We began the day with a series of physical exercises to get our minds active and to expand on some of the ideas we have been discussing about different learning styles. We find that we spend most of our time sat down (either facing screens or talking around a table), therefore it’s important to break from this, not only for physical benefits, but to get a fresh perspective on the way we collaborate. We played a series of improv ‘games’ that got us out of our chairs and engaging with one another, with each activity having a metaphorical lesson at its core. A game about trust, teamwork and acceptance, another about how our brains are wired according to logic and creativity, and finally the (now infamous!) 12 part handshake game, teaching us that peer-to-peer collaboration can help to produce creative outputs that can exceed the sum of their parts.
One of the participants of the workshop, Patrick Deters, is a visiting lecturer from The Hague University of Applied Sciences (an LSFM Erasmus exchange partner). In addition to providing an international academic perspective to the workshop, Patrick also presented an overview of copyright and intellectual property laws, which was followed by a discussion about the creative and collaborative potential of Open Access publishing, Copyleft and Creative Commons licences.
Dr. Sarah Barrow, who is on the Advisory Panel for The Academic Book of the Future, came into the lab to provide some context for the key aims and objectives of the the broader AHRC-funded research project. The Academic Book of the Future is currently in its second phase of a two-year cycle, which is focussed on facilitating conversations with and between all stakeholders of the academic book (including academics, publishers, librarians, booksellers and policy-makers). As part of this process, support has been given to institutions from across the UK (including UoL) to interrogate current and emerging issues around the academic book and its contexts:
- What is an academic book?
- Who reads them?
- What do scholars want from academic books?
- What can technology do to help make academic books more accessible?
- How can we make sure academic books, whether print or electronic, are kept safe, and preserved effectively?
- What has changed over recent years, and what is still changing?
- What new challenges and opportunities do librarians, publishers, booksellers, and academics face?
The afternoon saw us exploring the potential ‘forms’ that the book of the future might take. To support this process, we returned to a suggestion made yesterday by Dr. Duncan Rowland, a participant from the School of Computer Science. Duncan proposed that the book is a combination of two things – a container and its contents (i.e. Book = Container + Content). This presented an interesting way of defining the particular issues we will be addressing in the ideation phase of the workshop by thinking about the academic book as a medium (container) for transmitting new knowledge (content). This saw us focus on the potential multi-media/multi-platform/multi-sensory properties and functionalities that the book of the future might embody.
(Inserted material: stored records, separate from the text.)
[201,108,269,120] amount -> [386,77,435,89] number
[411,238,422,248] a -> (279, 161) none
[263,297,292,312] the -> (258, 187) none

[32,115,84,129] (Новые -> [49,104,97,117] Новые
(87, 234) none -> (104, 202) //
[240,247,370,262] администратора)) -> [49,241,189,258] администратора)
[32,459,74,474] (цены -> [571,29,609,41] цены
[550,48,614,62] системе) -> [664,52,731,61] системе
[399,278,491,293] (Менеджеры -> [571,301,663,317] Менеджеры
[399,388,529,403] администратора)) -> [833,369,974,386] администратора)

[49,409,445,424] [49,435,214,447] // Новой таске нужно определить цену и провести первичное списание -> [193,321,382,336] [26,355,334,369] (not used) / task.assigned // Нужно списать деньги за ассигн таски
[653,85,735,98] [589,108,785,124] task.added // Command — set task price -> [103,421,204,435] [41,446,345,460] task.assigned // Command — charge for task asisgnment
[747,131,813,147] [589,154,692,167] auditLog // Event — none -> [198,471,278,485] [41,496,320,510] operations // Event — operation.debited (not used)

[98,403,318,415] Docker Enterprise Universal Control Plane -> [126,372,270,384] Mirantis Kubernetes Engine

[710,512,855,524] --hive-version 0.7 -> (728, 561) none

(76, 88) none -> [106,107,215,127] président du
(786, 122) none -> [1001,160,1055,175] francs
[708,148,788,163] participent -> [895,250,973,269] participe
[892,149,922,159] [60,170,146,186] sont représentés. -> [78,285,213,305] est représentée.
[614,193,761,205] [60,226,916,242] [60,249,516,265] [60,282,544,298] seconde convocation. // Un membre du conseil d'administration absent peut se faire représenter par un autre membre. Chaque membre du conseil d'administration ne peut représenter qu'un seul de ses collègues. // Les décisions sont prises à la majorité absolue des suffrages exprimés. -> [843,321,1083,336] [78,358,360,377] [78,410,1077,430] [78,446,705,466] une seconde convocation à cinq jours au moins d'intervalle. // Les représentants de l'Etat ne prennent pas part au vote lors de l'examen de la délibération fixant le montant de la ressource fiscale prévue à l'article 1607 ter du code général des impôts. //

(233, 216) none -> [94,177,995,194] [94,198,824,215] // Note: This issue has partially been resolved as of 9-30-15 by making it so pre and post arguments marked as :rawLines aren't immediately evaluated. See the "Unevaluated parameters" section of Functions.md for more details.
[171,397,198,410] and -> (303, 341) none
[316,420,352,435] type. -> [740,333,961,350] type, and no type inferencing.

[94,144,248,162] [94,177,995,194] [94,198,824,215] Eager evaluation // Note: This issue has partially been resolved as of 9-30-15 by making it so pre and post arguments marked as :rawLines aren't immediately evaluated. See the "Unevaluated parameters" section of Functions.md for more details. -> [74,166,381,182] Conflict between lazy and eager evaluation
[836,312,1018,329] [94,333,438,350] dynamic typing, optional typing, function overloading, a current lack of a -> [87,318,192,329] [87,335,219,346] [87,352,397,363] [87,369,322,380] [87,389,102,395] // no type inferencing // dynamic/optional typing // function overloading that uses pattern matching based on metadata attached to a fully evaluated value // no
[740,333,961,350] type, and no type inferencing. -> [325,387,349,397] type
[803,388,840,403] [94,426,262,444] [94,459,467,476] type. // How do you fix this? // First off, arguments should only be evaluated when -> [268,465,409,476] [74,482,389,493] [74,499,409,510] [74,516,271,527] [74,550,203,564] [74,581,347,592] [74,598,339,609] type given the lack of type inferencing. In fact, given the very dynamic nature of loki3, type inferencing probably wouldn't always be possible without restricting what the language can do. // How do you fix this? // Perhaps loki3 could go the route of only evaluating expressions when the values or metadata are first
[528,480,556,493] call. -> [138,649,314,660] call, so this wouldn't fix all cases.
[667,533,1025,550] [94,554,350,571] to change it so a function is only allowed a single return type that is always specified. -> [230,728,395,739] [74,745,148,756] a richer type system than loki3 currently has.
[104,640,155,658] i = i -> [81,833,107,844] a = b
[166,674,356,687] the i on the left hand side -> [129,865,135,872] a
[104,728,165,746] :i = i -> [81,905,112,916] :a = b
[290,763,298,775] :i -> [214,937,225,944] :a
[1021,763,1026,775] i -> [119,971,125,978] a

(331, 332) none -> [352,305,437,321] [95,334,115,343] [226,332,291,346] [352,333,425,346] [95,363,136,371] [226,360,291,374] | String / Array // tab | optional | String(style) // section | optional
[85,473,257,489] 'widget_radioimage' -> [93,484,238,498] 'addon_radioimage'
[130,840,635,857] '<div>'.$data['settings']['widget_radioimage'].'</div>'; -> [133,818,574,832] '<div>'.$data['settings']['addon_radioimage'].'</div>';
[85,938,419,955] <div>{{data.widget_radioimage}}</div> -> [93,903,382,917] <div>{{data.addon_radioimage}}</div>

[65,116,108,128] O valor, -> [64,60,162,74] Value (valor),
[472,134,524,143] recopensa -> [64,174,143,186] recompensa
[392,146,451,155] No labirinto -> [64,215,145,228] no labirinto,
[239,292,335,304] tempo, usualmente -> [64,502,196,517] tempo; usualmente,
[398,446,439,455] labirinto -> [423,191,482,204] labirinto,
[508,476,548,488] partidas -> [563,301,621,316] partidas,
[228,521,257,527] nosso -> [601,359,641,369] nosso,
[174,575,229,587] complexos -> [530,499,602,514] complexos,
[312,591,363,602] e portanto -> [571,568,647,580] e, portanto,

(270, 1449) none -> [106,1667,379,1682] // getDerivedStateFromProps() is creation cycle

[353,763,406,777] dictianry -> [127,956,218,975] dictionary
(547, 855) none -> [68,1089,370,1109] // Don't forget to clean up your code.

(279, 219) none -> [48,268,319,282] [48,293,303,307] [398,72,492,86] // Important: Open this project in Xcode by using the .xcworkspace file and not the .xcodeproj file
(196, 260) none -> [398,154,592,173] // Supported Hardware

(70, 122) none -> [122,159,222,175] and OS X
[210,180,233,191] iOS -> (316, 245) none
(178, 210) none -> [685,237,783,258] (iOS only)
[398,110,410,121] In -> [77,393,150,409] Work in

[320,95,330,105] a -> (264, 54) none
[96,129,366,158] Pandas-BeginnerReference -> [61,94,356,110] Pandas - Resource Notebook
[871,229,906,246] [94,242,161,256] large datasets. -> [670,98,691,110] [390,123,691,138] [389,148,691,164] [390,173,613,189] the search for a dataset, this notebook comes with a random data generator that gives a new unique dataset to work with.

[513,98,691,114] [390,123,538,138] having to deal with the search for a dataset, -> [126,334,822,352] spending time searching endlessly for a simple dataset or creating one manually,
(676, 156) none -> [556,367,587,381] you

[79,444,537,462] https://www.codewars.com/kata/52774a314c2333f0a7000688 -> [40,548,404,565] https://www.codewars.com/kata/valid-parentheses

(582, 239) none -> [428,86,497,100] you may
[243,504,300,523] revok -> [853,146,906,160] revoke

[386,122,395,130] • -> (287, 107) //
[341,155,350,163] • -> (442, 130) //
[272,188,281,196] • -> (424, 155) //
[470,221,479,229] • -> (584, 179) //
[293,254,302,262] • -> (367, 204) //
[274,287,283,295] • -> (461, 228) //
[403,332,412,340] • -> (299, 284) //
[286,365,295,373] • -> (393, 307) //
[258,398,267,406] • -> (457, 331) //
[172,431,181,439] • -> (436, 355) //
Another aspect of the workshop is to explore the themes of Academic Book of the Future through a case study/live brief of an actual book (an edited collection of academic essays entitled The Neurotic Turn: Interdisciplinary Correspondences on Neurosis, which has a print publishing contract with Repeater Books). This will represent the ‘content’ to populate our designs with, and to explore how this might be disseminated and made accessible to a variety of readers. The editor of this book, Charlie Johns, came in to speak about how the themes of this book (how forms of knowledge are produced or constrained through neurosis) might be useful for thinking through our own experiences of learning and the role of the book in the future.